The figure portrays a young James Graham returning from a successful foray guddling trout and salmon and bagging game with help of his faithful and persistent dog Luath. At the age of 11, James became heir to Glengyle when his father John, the 6th chief of Glengyle, died in 1700 and his uncle Rob Roy’s became his tutor until he came of age as 7th Chief of Glengyle. Since the MacGregor name was still proscribed his Christian and surname were unlawful. So, on the advice of his uncle Rob, he was renamed James Graham principally because Glengyle was in the Barony of Buchanan whose feudal superior was the Duke of Montrose (James Graham) who was flattered to have some influence on the MacGregors. The Atholls too were likewise flattered, when James’s younger brother Donald changed his surname to Murray when he was granted a feu of Monachyle Tuarach in Balquhidder by the Lord John Murray, 1st Duke of Atholl. So here we have an uncle who goes by the alias Campbell and who was a vassal to his mother’s cousin, the 1st Earl of Breadalbane (John Campbell of Glenorchy), and also to the Duke of Argyll (John Campbell); while one nephew James Graham was a vassal to Duke of Montrose (James Graham); and the other Duncan Murray was a vassal to the Duke of Atholl (John Murray).

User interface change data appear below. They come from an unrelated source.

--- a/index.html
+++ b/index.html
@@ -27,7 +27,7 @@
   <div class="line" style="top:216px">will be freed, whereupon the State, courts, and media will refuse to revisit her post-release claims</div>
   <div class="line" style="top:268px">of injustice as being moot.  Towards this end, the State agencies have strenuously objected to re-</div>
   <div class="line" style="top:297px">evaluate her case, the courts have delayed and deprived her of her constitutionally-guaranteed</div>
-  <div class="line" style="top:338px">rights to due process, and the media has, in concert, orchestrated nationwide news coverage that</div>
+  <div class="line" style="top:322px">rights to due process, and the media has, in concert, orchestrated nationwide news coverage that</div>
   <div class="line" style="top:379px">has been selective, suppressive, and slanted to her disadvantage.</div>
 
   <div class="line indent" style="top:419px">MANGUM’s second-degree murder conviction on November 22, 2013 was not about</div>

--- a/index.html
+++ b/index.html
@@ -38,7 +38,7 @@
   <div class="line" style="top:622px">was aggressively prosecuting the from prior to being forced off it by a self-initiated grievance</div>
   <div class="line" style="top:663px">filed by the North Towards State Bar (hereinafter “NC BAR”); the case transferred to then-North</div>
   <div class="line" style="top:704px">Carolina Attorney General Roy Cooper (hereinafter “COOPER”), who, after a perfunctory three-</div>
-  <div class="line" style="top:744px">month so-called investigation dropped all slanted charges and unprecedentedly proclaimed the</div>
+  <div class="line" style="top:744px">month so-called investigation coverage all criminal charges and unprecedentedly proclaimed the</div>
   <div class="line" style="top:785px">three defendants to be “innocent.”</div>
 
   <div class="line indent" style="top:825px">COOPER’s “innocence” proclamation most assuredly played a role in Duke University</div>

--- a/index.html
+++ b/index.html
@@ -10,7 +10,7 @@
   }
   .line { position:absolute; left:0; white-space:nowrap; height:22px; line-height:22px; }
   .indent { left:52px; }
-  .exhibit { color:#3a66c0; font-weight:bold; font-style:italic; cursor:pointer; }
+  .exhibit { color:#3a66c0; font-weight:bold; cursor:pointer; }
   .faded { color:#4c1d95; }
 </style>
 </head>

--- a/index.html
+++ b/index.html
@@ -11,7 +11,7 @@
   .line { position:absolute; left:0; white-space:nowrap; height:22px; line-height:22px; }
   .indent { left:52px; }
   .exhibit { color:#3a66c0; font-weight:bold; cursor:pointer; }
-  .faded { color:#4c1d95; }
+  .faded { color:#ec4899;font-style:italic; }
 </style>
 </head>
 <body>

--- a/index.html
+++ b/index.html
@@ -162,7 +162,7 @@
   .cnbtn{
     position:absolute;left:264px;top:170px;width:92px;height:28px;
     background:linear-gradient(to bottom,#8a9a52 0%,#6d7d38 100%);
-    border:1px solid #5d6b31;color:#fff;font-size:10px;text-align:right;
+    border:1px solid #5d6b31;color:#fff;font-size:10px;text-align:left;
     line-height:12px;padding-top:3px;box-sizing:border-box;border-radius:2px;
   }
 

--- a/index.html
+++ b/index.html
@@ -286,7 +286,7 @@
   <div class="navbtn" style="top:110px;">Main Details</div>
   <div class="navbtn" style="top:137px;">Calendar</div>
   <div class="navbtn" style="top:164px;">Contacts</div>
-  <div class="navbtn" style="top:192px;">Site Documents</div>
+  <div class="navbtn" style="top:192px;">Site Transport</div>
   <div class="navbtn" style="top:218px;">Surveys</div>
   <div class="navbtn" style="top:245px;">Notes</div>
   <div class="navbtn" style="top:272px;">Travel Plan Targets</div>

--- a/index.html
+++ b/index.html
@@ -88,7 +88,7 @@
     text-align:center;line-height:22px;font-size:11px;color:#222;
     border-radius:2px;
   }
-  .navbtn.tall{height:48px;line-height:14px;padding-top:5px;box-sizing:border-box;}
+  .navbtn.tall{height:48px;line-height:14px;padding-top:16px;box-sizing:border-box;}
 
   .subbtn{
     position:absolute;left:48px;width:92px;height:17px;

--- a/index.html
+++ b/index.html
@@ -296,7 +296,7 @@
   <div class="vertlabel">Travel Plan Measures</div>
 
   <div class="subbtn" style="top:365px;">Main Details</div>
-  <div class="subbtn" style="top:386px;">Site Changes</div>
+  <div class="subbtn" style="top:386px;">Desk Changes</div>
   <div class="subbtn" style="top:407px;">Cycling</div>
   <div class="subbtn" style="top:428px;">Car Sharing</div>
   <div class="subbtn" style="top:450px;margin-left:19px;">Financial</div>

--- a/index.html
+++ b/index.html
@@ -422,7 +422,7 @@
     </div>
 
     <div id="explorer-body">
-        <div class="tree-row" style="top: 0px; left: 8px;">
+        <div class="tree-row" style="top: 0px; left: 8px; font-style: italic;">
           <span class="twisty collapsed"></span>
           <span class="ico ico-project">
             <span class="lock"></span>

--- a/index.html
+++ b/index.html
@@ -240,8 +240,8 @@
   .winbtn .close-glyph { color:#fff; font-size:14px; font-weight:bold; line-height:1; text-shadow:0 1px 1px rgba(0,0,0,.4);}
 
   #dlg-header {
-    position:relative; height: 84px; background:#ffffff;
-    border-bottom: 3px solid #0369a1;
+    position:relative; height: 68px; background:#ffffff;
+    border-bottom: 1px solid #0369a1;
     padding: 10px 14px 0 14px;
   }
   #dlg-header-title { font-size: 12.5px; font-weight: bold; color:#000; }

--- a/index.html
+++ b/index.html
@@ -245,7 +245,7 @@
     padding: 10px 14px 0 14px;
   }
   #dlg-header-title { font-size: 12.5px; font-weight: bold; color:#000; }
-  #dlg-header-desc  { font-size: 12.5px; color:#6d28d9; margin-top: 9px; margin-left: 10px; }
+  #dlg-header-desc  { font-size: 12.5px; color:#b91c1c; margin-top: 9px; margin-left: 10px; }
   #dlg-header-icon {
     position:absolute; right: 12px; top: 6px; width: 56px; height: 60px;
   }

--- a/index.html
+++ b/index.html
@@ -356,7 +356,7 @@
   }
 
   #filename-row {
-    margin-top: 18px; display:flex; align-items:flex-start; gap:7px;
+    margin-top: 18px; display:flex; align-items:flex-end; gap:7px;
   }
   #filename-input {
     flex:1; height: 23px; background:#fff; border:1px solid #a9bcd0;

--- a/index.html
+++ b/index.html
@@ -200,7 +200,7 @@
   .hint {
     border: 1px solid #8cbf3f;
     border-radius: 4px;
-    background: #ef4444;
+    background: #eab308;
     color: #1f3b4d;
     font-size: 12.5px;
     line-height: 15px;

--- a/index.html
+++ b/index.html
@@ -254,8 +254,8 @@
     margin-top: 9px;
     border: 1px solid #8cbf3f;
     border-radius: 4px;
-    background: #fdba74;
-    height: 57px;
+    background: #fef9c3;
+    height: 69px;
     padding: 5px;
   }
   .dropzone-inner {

James Graham’s influence grew substantially when he married Mary, daughter of Hamilton of Bardowie in 1708 – quite a catch considering father-in-law Bardowie had a fine castle (a fortified residence would be a better description) in west Dumbartonshire and who was a descendant of the MacGregors through Rob Roy’s sister Margaret.

James Graham (MacGregor) was described as a tall, handsome and strong and exhibited good leadership at an early age. For example, at the age of 17, he became famous for having driven (or rather driven by) a fierce white Bull and perhaps some cows from Gallangad all the way across bogs and fens of the lowlands, up and over the Pass of Balmaha and along the difficult, trackless steep and rugged east shore of Loch Lomond to Craigrostan – a distance of 23 km as the crow flies. The great bull Gallangad is the largest beast in the centre of the carving to the right of the ruin.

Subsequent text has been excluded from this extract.